En ramenant le débat à des oppositions artificielles, Makri ne fait que confirmer sa volonté de rester dans le jeu politique à travers la polémique.
Depuis son retrait de la présidence du Mouvement de la société pour la paix (MSP), Abderrazak Makri peine à retrouver une place centrale dans la vie politique nationale. Longtemps figure dominante du parti, il a nourri des ambitions qui allaient au-delà de la direction interne : certains de ses proches n’hésitent pas à évoquer sa volonté de s’éterniser à la tête du MSP, voire son aspiration à briguer la magistrature suprême. Mais aujourd’hui, le contraste est frappant : la nouvelle direction du mouvement semble vouloir tourner la page et rares sont ceux qui, au sein du MSP, souhaitent encore l’entendre.
Face à cette marginalisation progressive, Makri adopte une stratégie bien connue dans le champ politique algérien : provoquer le débat pour se maintenir dans l’espace médiatique. Son tempérament volcanique et son goût pour la polémique lui permettent d’exister, mais ils posent aussi la question de la crédibilité et de la cohérence de son discours. Ses interventions, souvent marquées par des coups de gueule intempestifs, traduisent une volonté de se distinguer à tout prix, même au risque de brouiller le débat de fond.
Sa dernière sortie en est l’illustration. Dans un article remarqué, il a affirmé que la Déclaration du 1er Novembre 1954 constituait «la référence éternelle et unique» de la Révolution algérienne, tout en accusant un supposé «courant laïc» de chercher à minimiser ce texte au profit du Congrès de la Soummam de 1956. Makri va plus loin, voyant dans cette démarche un «complot» contre l’identité arabo-islamique du pays. Ces propos, chargés d’arrière-pensées politiciennes, ont immédiatement déclenché des réactions, notamment de la part de la vox populi et le RCD qui l’a accusé de travestir l’histoire à des fins partisanes.

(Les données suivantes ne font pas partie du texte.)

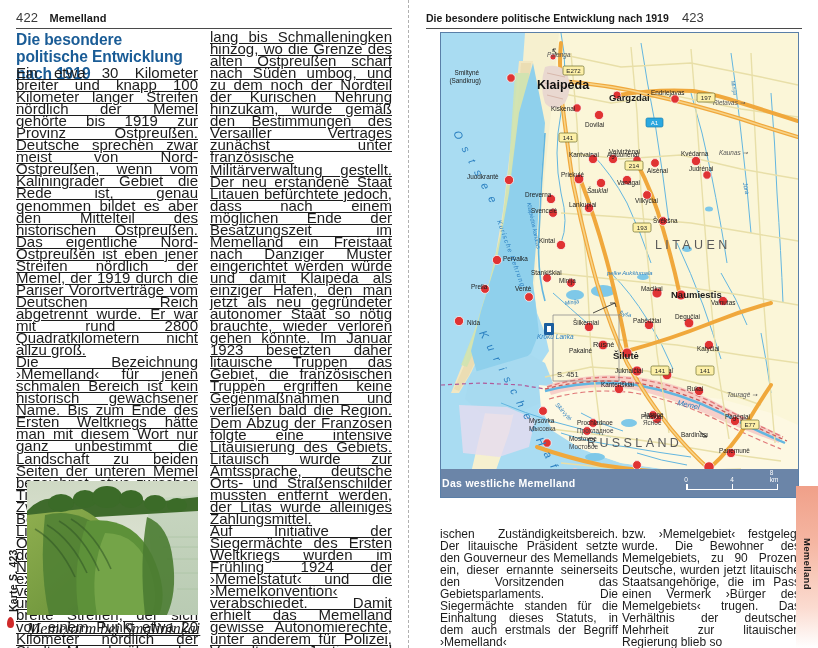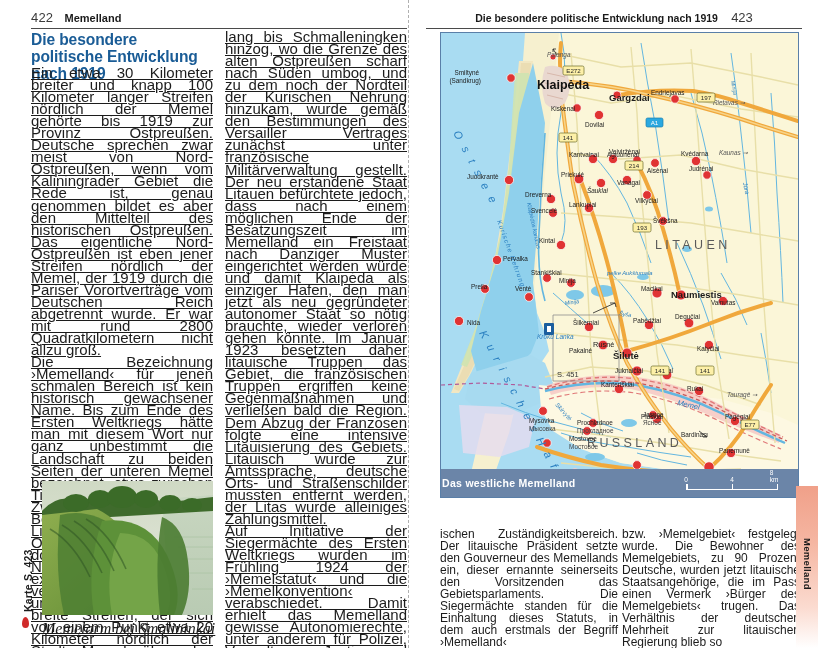--- a/index.html
+++ b/index.html
@@ -27,7 +27,7 @@
   
   .page-left {
     position: absolute;
-    left: 15px; top: 0; width: 408px; height: 648px;
+    left: 0; top: 0; width: 408px; height: 648px;
   }
   .running-head {
     position: absolute;

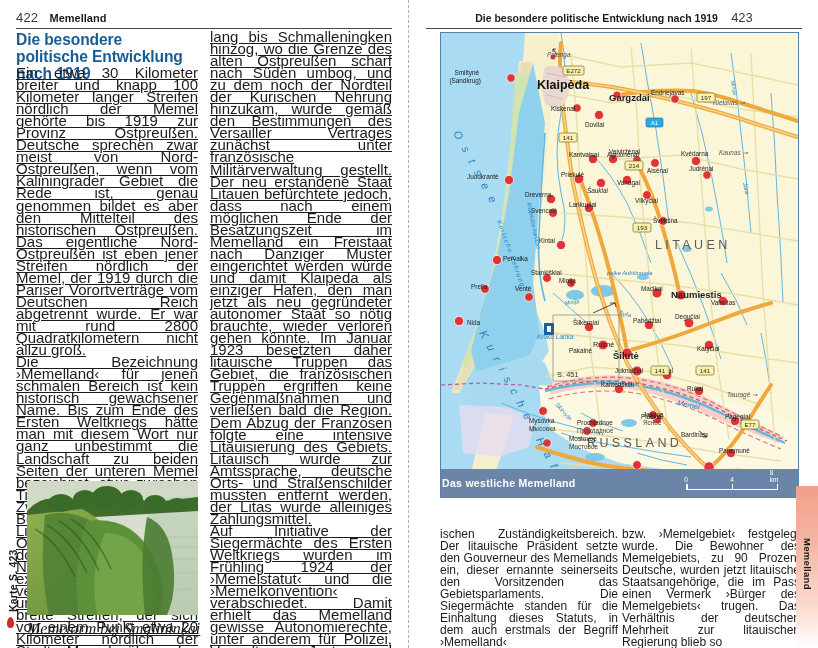--- a/index.html
+++ b/index.html
@@ -54,7 +54,7 @@
     width: 376px;
     padding-bottom: 3px;
     border-bottom: 1px solid #4a4a4a;
-    text-align: center;
+    text-align: left;
     font-size: 11.5px;
     color: #1a1a1a;
   }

Pourtant, l’histoire de la Révolution nationale contredit cette lecture réductrice. La Déclaration du 1er Novembre et la plateforme de la Soummam ne s’opposent pas : elles se complètent. La première est une adresse au peuple, un texte fondateur qui appelle à l’unité et définit les objectifs de la lutte. La seconde est une feuille de route organisationnelle qui structure cette lutte, en instaurant une hiérarchie et une discipline indispensables. Confondre les deux, ou les mettre artificiellement en concurrence, relève non pas seulement d’une maladresse intellectuelle, mais d’une véritable malhonnêteté politique.
Ce type de manipulation illustre une tendance inquiétante : on assiste aujourd’hui à une instrumentalisation de l’histoire nationale, chaque courant politique tente d’y puiser ce qui sert son récit du présent. Or, la Révolution n’appartient à aucun camp particulier : elle est un patrimoine commun, bâti sur la complémentarité de Novembre et de la Soummam, deux étapes indissociables qui ont permis l’indépendance.
En ramenant le débat à des oppositions artificielles, Makri ne fait que confirmer sa volonté de rester dans le jeu politique à travers la polémique. Mais ses éclats de voix traduisent moins une vision constructive qu’une tentative de survivre médiatiquement. Et si ses sorties suscitent encore quelques réactions, elles révèlent surtout une réalité implacable : son influence réelle dans la scène politique algérienne s’est considérablement réduite, au point que son nom ne résonne plus que dans la controverse, et rarement dans la construction.